Immer wieder hätten Menschen ihn ein Stück seines Weges begleitet – auch um ihre Geschichten zu erzählen. Oder zu Vorträgen eingeladen. Was das betrifft, war der 2. Juni 2024 für den 59-Jährigen ein besonderes Highlight. Juriatti läuft gerade seine 34. Etappe. Hinter ihm liegen bereits mehr als eintausend Kilometer und er spürt, dass seine Energietanks auf Reserve stehen. Schon am nächsten Abend war er bei Marlene Rieck eingeladen. Es war der Abend ihrer Vernissage. „WAS BLEIBT“ titelte sie die Fotoserie, die gemeinsam mit dem Fotografen Günter Valda entstand. Die Bilder thematisieren den Umgang mit der Trauer nach einer Totgeburt. Ein Künstlergespräch, das die Körperarbeit in den Fokus stellt, umrahmte die Veranstaltung. Juriatti nahm dran teil. Körperkunst auf beiden Seiten. Eine Sprache gegen die Sprachlosigkeit.

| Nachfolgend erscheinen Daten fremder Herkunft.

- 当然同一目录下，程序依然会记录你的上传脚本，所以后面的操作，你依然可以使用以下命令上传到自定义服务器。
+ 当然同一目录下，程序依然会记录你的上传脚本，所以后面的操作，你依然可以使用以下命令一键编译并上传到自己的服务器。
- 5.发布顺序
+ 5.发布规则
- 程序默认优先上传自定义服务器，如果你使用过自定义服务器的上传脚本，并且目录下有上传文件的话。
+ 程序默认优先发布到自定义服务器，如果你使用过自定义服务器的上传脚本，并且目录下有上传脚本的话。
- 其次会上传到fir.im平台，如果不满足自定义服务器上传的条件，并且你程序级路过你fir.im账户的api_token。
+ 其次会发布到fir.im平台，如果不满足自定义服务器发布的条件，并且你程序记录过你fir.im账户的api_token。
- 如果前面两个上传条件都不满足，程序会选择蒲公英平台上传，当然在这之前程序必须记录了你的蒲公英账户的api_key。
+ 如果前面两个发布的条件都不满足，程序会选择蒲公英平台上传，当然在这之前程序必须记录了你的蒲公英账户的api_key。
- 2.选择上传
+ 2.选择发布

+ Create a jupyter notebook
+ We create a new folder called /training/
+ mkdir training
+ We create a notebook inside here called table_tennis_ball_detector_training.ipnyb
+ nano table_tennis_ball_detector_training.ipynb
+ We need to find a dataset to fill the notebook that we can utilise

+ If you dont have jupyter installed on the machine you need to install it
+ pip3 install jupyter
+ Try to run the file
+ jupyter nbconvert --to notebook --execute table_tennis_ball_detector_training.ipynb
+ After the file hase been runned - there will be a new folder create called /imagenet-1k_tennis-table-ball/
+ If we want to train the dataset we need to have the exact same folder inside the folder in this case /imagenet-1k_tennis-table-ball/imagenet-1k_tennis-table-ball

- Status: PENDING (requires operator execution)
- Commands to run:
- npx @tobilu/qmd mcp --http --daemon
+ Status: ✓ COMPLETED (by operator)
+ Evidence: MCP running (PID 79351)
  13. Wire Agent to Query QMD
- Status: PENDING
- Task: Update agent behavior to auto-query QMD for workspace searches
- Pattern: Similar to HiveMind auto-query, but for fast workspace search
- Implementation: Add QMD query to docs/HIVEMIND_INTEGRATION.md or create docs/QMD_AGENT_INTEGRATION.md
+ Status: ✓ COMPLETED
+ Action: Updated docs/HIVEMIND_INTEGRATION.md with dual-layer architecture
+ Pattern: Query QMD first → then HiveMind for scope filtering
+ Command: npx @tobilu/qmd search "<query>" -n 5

Für Sichtbarkeit steht auch der leere Kindersportwagen. Tag für Tag, Etappe für Etappe wird er voller. Mittlerweile war er über und über mit gelben Sternen-Aufklebern beklebt – jeder steht für ein Sternenkind. Eltern haben sie auf diese Weise auf die Reise geschickt. „Unfassbar viele Sternenkinder haben mich begleitet“, erzählt er. „Sie trugen mich durchs ganze Land. Ich traf auf ein freundliches, aufgeschlossenes, wohlwollendes, wertschätzendes und die Sternenkinder in höchstem Maße schätzendes Österreich.“ Auch seine täglichen Blogeinträge, die gerne und viel gelesen wurden. Es waren nie unter 85.000 Klicks. Ein Beitrag auf Instagram, obwohl er noch aus dem Training heraus gepostet wurde, bekam sogar 1,8 Millionen Likes.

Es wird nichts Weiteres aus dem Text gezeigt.